WHAT THE EXERCISE ASKS
All lines from the one containing "- 2. Click Add Project" down to the one containing "app functions correctly.", both ends included, are to be given again exactly; omit the rest of the listing below.

*** DATA UNDER STUDY ***

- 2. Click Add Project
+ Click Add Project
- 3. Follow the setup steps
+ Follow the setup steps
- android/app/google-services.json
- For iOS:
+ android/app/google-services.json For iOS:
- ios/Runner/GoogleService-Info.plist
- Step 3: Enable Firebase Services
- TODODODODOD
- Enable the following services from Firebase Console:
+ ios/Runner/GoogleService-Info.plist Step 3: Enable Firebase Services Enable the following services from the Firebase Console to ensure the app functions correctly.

***
*** DATA UNDER STUDY ***

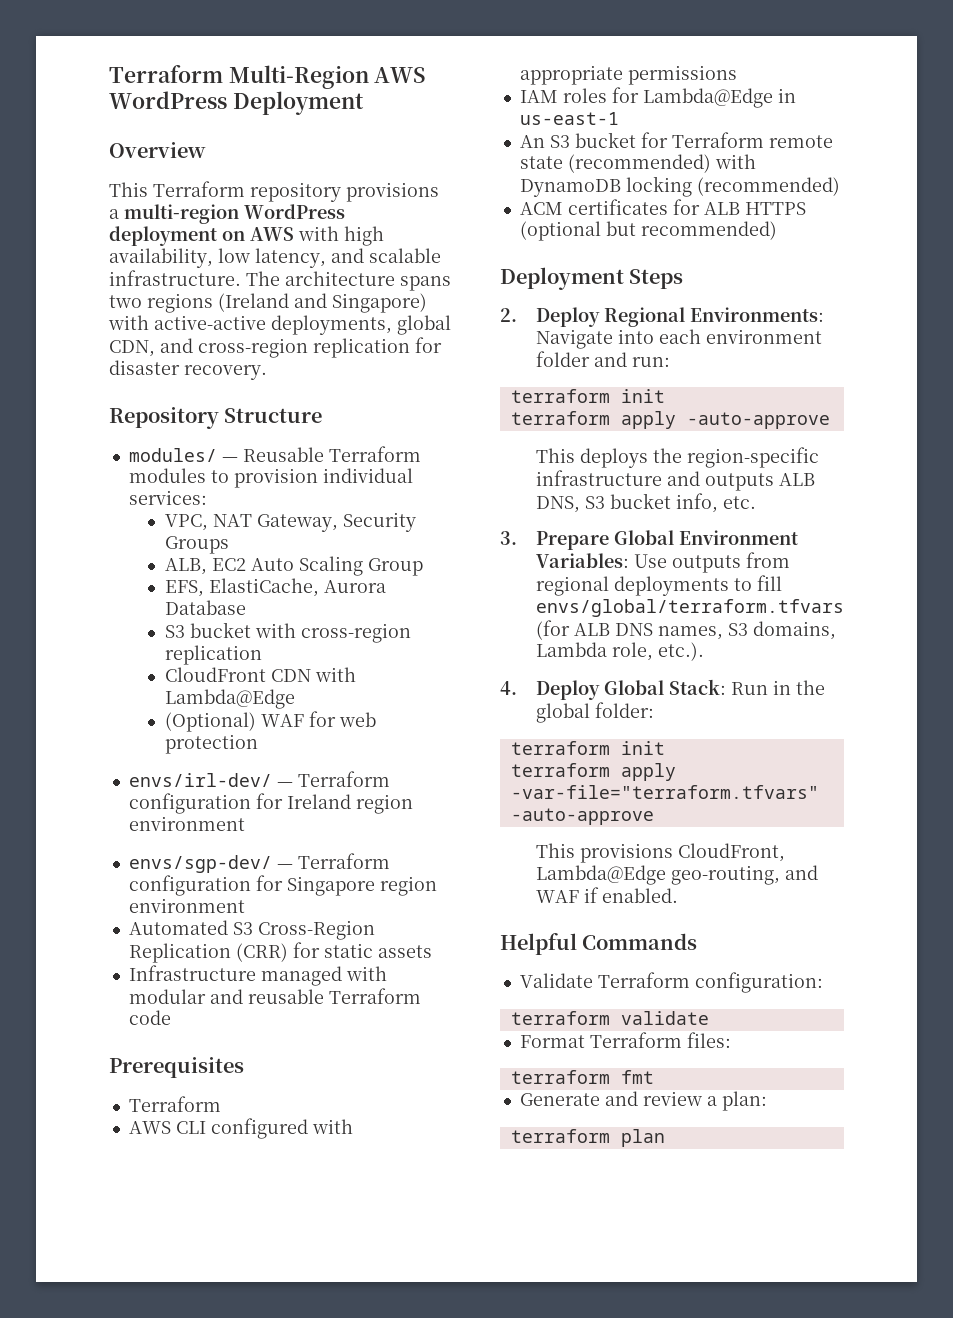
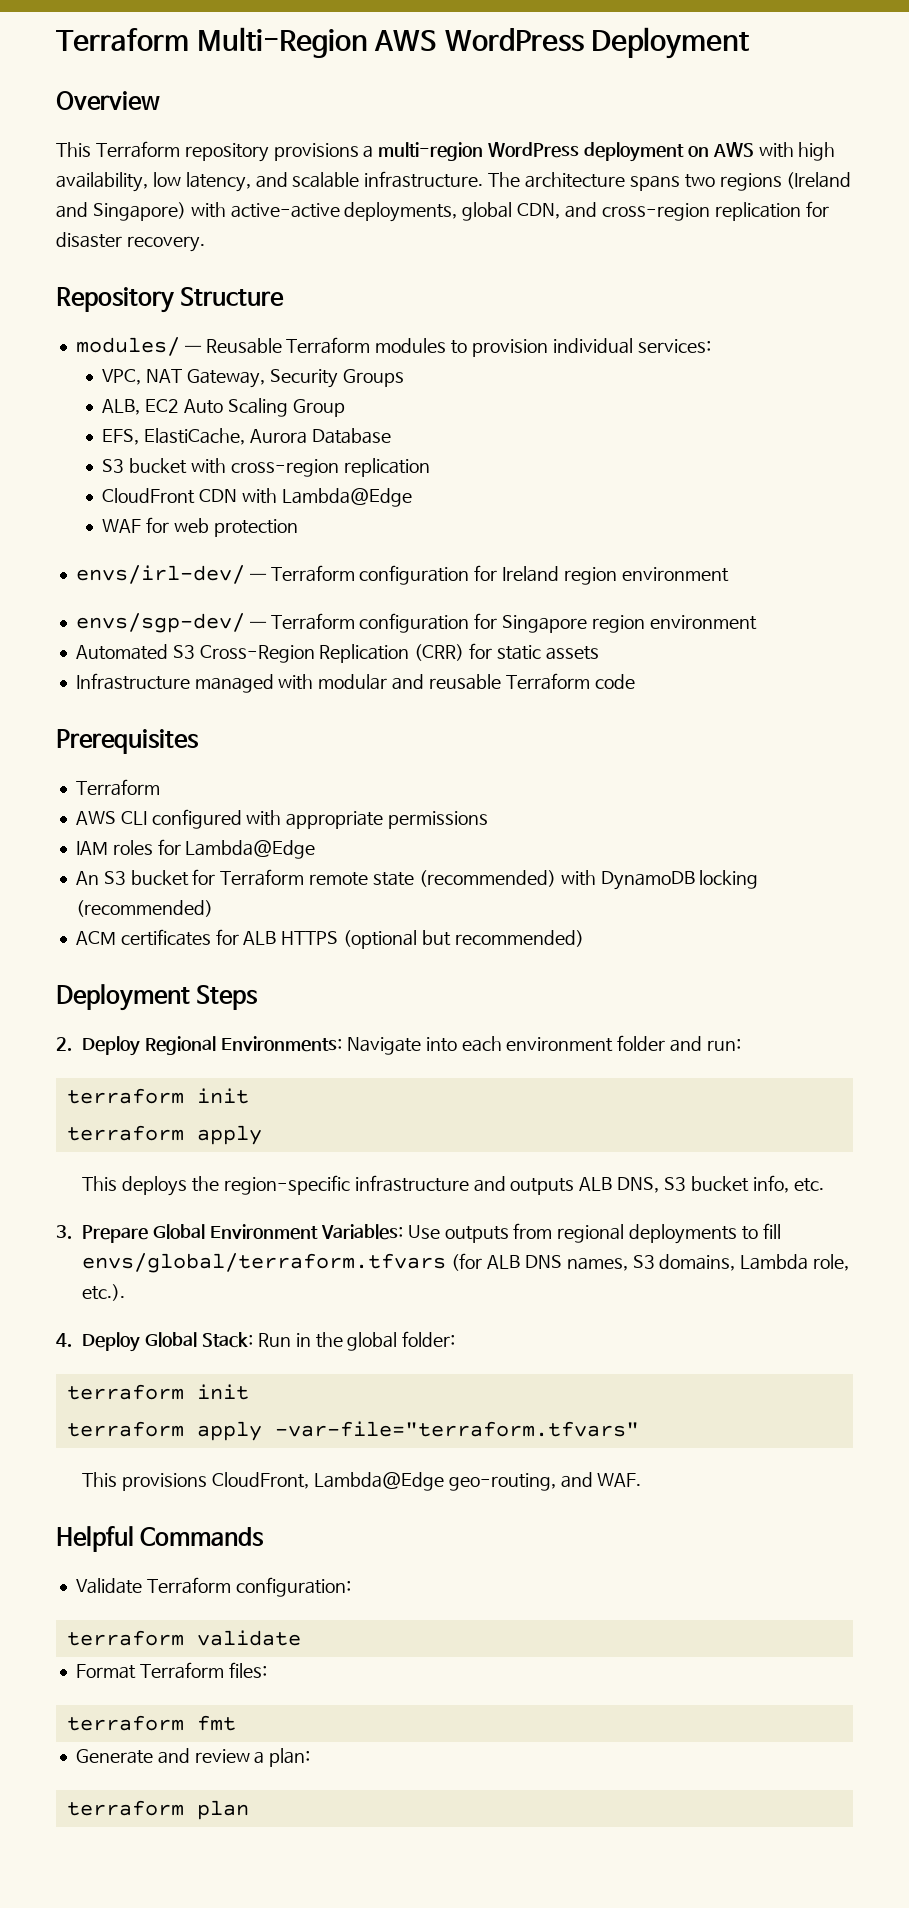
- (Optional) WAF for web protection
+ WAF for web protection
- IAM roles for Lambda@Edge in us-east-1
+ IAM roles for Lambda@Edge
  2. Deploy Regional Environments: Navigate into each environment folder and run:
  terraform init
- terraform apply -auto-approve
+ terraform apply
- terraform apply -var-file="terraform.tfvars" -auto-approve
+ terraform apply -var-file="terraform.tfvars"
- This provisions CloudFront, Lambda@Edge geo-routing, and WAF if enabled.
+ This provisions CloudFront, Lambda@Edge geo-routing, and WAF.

***

FINISHED EXERCISE
- 2. Click Add Project
+ Click Add Project
- 3. Follow the setup steps
+ Follow the setup steps
- android/app/google-services.json
- For iOS:
+ android/app/google-services.json For iOS:
- ios/Runner/GoogleService-Info.plist
- Step 3: Enable Firebase Services
- TODODODODOD
- Enable the following services from Firebase Console:
+ ios/Runner/GoogleService-Info.plist Step 3: Enable Firebase Services Enable the following services from the Firebase Console to ensure the app functions correctly.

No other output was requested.